Извечная присказка Германа. Терпеть ее не могу. За ней обязательно следует глубокомысленный вывод, знаменующий безжалостный приговор. А чего еще ждать от лучшего друга?
Однажды он взялся выпытывать, какой из романов моих мне самому по душе. Я честно признался: тот, который еще не писал.
– Ну и что за урок мы можем отсюда извлечь? – полюбопытствовал Герман у Германа и, пораскинув мозгами, ответил: – Ты пишешь совсем не о том, о чем хочешь читать. Оттого я тебя не читаю.
Мои книги он только просматривает – чтобы лишний раз убедиться: особо вникать в них не стоит.
– Слишком ты в них башковитый, какой-то недобрый, хромой.
– С чего вдруг хромой?
– А едва ковыляешь. Уронит кто мяч на страницу, припустить за ним ты не сможешь. Нет, серьезно: в книгах ты древний старик, причем злой. Причем злишься на то, что еще молодой. Вывод? Один из вас – это ошибка другого.
– Всякий из нас – ошибка кого-то другого.
– И какой извлекаем урок?
– Чем меньше рожаешь, тем ниже процент совершенных ошибок.
– Это вывод урода. А вот тебе правильный вывод: пиши так, чтоб хотелось прочесть самому.
– Я так и пишу. И так и читаю.
– Тогда без проблем. А почему ты в романах такой холостой? Марка вчера одолела твою последнюю книгу. Утверждает, что в ней ты себя переплюнул: не роман – мемуары вдовца.

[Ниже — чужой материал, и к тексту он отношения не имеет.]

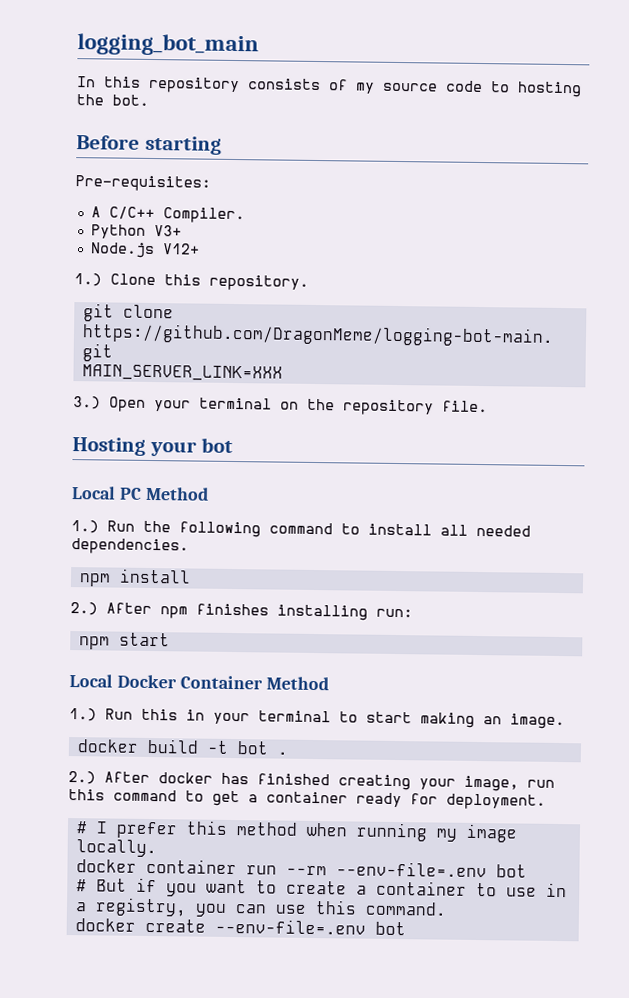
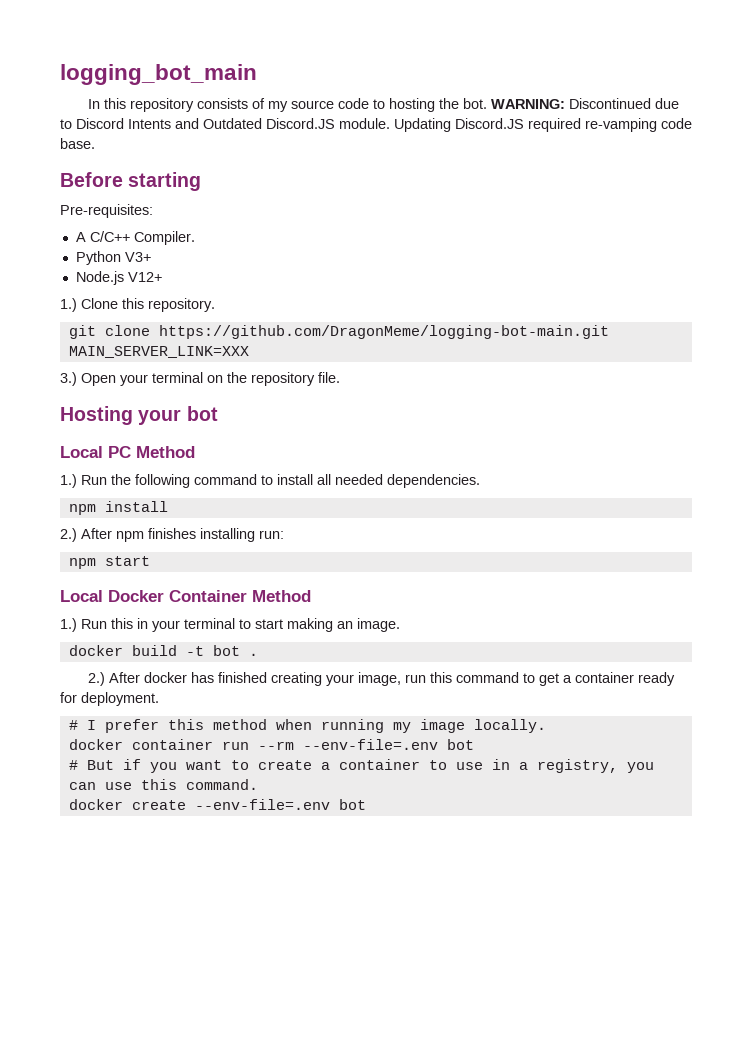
(149, 100) none -> [490,98,679,109] [60,118,692,132] [60,138,95,149] WARNING: Discontinued due to Discord Intents and Outdated Discord.JS module. Updating Discord.JS required re-vamping code base.

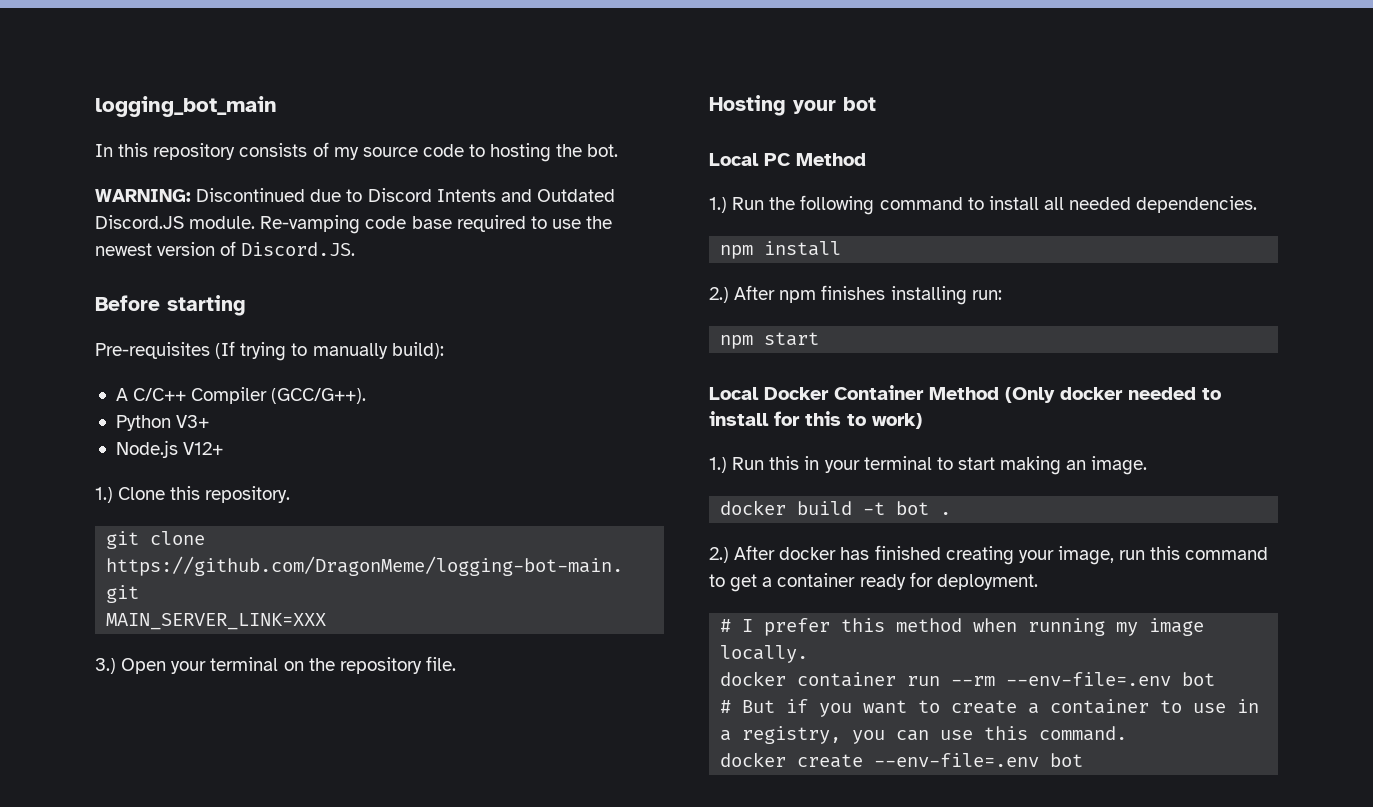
(487, 103) none -> (619, 150) //
[394,118,692,132] [60,138,95,149] [60,172,202,191] [60,204,153,218] Updating Discord.JS required re-vamping code base. // Before starting // Pre-requisites: -> [260,215,613,234] [95,241,356,256] [95,295,246,316] [95,341,444,361] Re-vamping code base required to use the newest version of Discord.JS. // Before starting // Pre-requisites (If trying to manually build):
[133,231,195,245] Compiler. -> [191,387,367,404] Compiler (GCC/G++).
(311, 596) none -> [1005,387,1221,403] [709,411,922,429] (Only docker needed to install for this to work)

Когда он меня достает, я дергаю Герку за бороду. Он этого страшно не любит.
– Дам сейчас в морду.
Звучит очень смешно – сколько бы раз ни звучало: Герман мне дышит в пупок, да и то, коли встанет на цыпочки, а весит не больше, чем пара моих кулаков. К тому же дружок мой категорически не одобряет рукоприкладства – настолько, что падает в обморок, не дожидаясь свидания с плюхой. Вид насилия провоцирует в нем пароксизмальную тахикардию и депрессивный психоз – нормальная, в общем, реакция, если учесть, что милосердие мы исповедуем дольше, чем пользуемся носовым платком.